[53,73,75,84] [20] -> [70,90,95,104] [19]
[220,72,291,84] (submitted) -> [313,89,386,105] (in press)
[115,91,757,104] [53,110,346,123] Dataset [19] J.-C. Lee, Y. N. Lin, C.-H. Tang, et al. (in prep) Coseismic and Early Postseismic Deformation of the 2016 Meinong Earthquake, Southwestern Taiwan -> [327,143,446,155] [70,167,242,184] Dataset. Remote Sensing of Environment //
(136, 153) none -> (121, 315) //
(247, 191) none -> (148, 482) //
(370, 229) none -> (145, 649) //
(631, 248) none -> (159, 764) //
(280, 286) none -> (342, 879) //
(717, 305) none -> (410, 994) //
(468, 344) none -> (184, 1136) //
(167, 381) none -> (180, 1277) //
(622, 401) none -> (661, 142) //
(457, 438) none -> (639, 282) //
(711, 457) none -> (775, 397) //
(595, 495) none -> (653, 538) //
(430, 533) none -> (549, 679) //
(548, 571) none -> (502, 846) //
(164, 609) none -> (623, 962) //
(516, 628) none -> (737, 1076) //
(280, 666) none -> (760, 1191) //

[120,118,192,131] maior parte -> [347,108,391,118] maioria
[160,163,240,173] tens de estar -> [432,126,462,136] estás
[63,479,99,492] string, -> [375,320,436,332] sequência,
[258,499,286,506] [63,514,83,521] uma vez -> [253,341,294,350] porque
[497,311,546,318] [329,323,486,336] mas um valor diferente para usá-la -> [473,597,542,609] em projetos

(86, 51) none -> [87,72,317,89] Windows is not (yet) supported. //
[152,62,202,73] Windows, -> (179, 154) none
★ ★ ★ ★
• _Work item_: The data above must be reproduced in full, exactly as given.

• _Solution_:
[53,73,75,84] [20] -> [70,90,95,104] [19]
[220,72,291,84] (submitted) -> [313,89,386,105] (in press)
[115,91,757,104] [53,110,346,123] Dataset [19] J.-C. Lee, Y. N. Lin, C.-H. Tang, et al. (in prep) Coseismic and Early Postseismic Deformation of the 2016 Meinong Earthquake, Southwestern Taiwan -> [327,143,446,155] [70,167,242,184] Dataset. Remote Sensing of Environment //
(136, 153) none -> (121, 315) //
(247, 191) none -> (148, 482) //
(370, 229) none -> (145, 649) //
(631, 248) none -> (159, 764) //
(280, 286) none -> (342, 879) //
(717, 305) none -> (410, 994) //
(468, 344) none -> (184, 1136) //
(167, 381) none -> (180, 1277) //
(622, 401) none -> (661, 142) //
(457, 438) none -> (639, 282) //
(711, 457) none -> (775, 397) //
(595, 495) none -> (653, 538) //
(430, 533) none -> (549, 679) //
(548, 571) none -> (502, 846) //
(164, 609) none -> (623, 962) //
(516, 628) none -> (737, 1076) //
(280, 666) none -> (760, 1191) //

[120,118,192,131] maior parte -> [347,108,391,118] maioria
[160,163,240,173] tens de estar -> [432,126,462,136] estás
[63,479,99,492] string, -> [375,320,436,332] sequência,
[258,499,286,506] [63,514,83,521] uma vez -> [253,341,294,350] porque
[497,311,546,318] [329,323,486,336] mas um valor diferente para usá-la -> [473,597,542,609] em projetos

(86, 51) none -> [87,72,317,89] Windows is not (yet) supported. //
[152,62,202,73] Windows, -> (179, 154) none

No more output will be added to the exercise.